I wrote this short reflection piece about the experience of polio after reading and discussing Daniel J. Wilson’s Living with Polio: The Epidemic and its Survivors (The University of Chicago Press, 2005) with my class. In it, Wilson draws upon oral history interviews and other archival evidence to tell the story of the mid-20th century polio epidemic from the perspective of those who experienced it first-hand. It is a deeply emotional narrative. In the first half of the book, Wilson focuses on the experience of living during an outbreak of polio, the fear and uncertainty that accompanied any somatic complaints, and the traumatic separation and isolation of children, most of whom were 10 or younger, from their homes and families. In reading these first-hand accounts, it is difficult not to identify the violent ways that ableism—the fear, bias, and hatred of disability—infuses these stories. During the mid-20th century, polio was so connected with disability that a polio diagnosis meant a disability diagnosis in most people’s minds. Most people who had only mild cases of polio would have avoided a polio diagnosis altogether, because a definitive diagnosis required a painful spinal tap in a hospital. Mild symptoms would have simply been quietly and anxiously watched, a doctor unlikely to be sought for anything but the most tell-tale symptoms of a serious case--one where the central nervous system was attacked yielding the pain, stiffness, weakness, and paralysis that could result in lifelong disability.

In the mid-20th century, there were few models for integrating disabled children into society. The model of institutionalization, however, loomed large. It is striking, looking back on this period now, from the 21st century, to note how the separation and isolation of children with severe polio was taken for granted despite the fact that, as Wilson notes, containing the spread of the contagion could have hardly been the reason. Since most people waited until the diagnosis of polio was unavoidable due to the severity of the symptoms, family members were more than likely to have already been exposed. Hospitals themselves offered little in the way of high-tech treatment (with the notable exception of the iron lung, but even that was relatively easy to set up in individual homes). So, the conclusion that I am left to make as I reflect on story after traumatic story, is that the mere specter of disability required the removal of the child from their regular life.

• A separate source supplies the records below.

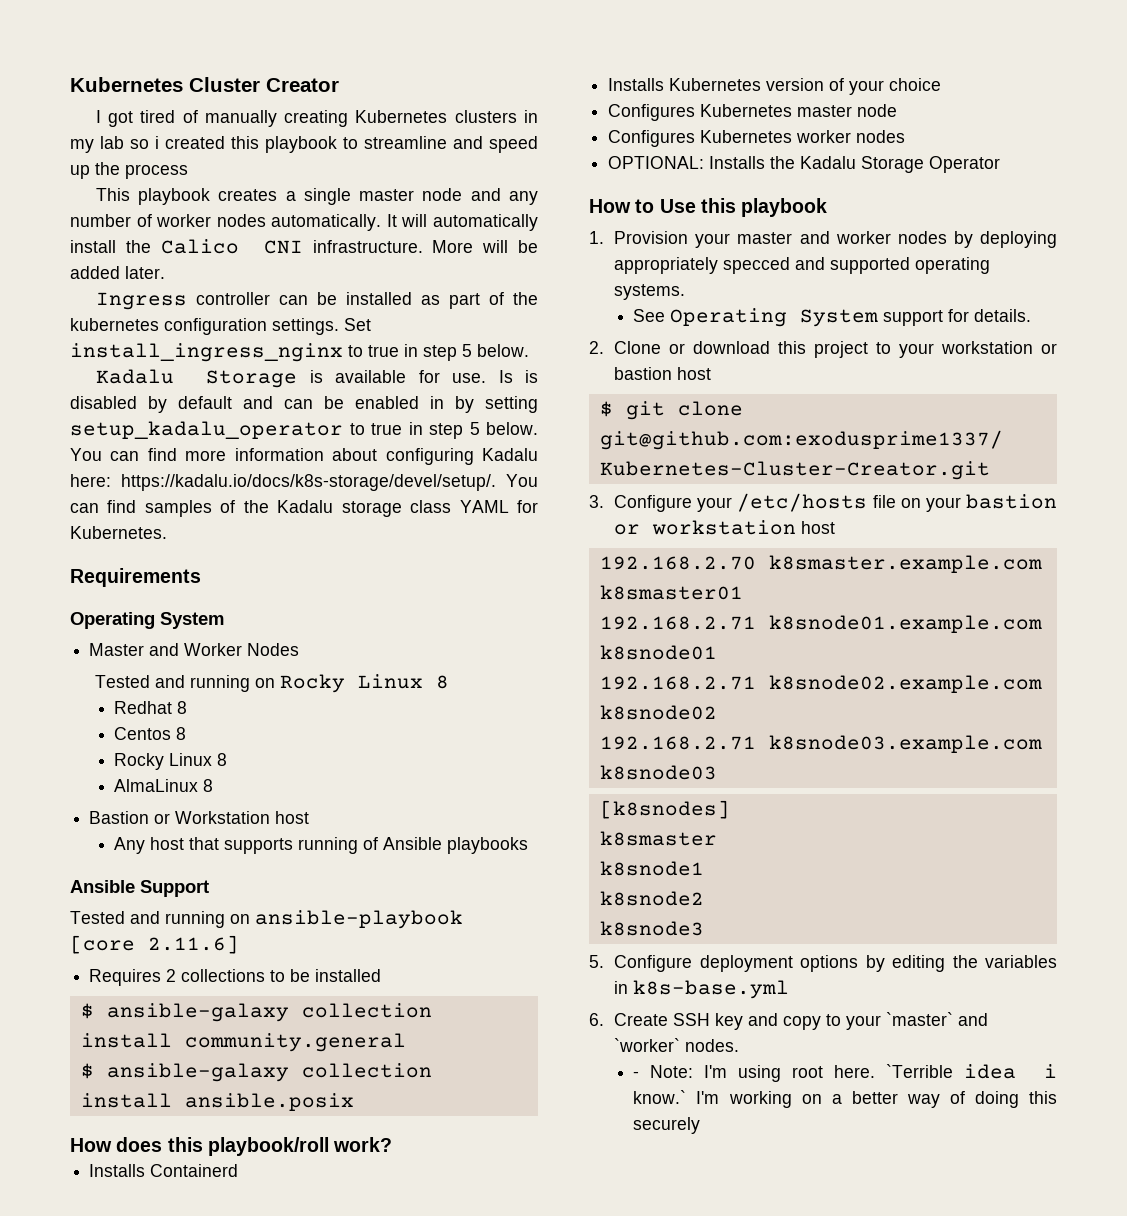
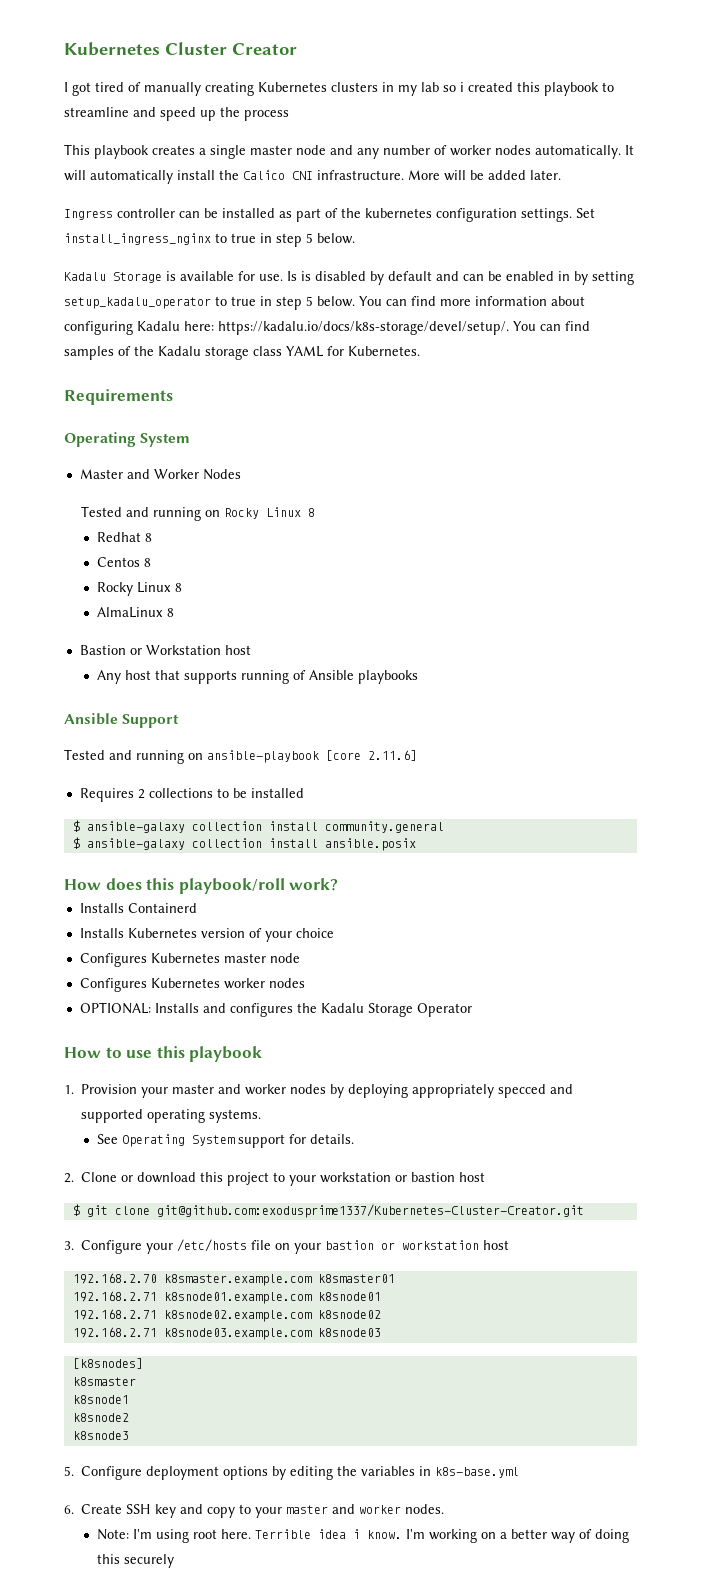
(766, 162) none -> [202,1003,293,1017] and configures
[659,199,696,213] Use -> [126,1050,153,1058] use
[886,1012,989,1026] [614,1038,681,1052] `master` and `worker` -> [286,1504,402,1514] master and worker
[633,1071,640,1078] - -> (445, 1509) none
[885,1064,953,1078] `Terrible -> [255,1529,312,1539] Terrible
[633,1090,687,1104] know.` -> [367,1530,403,1539] know.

They were different now, othered—disabled. Their potential diminished. Their part in the American Dream, negated. During their treatment and rehabilitation in special wings and hospitals built for polio patients, survivors learned the “right” way to inhabit their new roles. Compliant, happy, apologetic for the burden they caused.

Sitting with these stories from almost a century ago, now, in the midst of our own scourge---COVID—I am left to wonder about all the ways ableism is traumatizing a new generation. At a time when medicine is only just now beginning to slowly (and not without failure) recognize its role in racism, what will it take for healthcare to begin to recognize and grapple with the harmful effects of ableism? (Jessica Martucci, PhD, MBE)


Source:

Daniel J. Wilson, Living With Polio: The Epidemic and Its Survivors (The University of Chicago Press, 2005).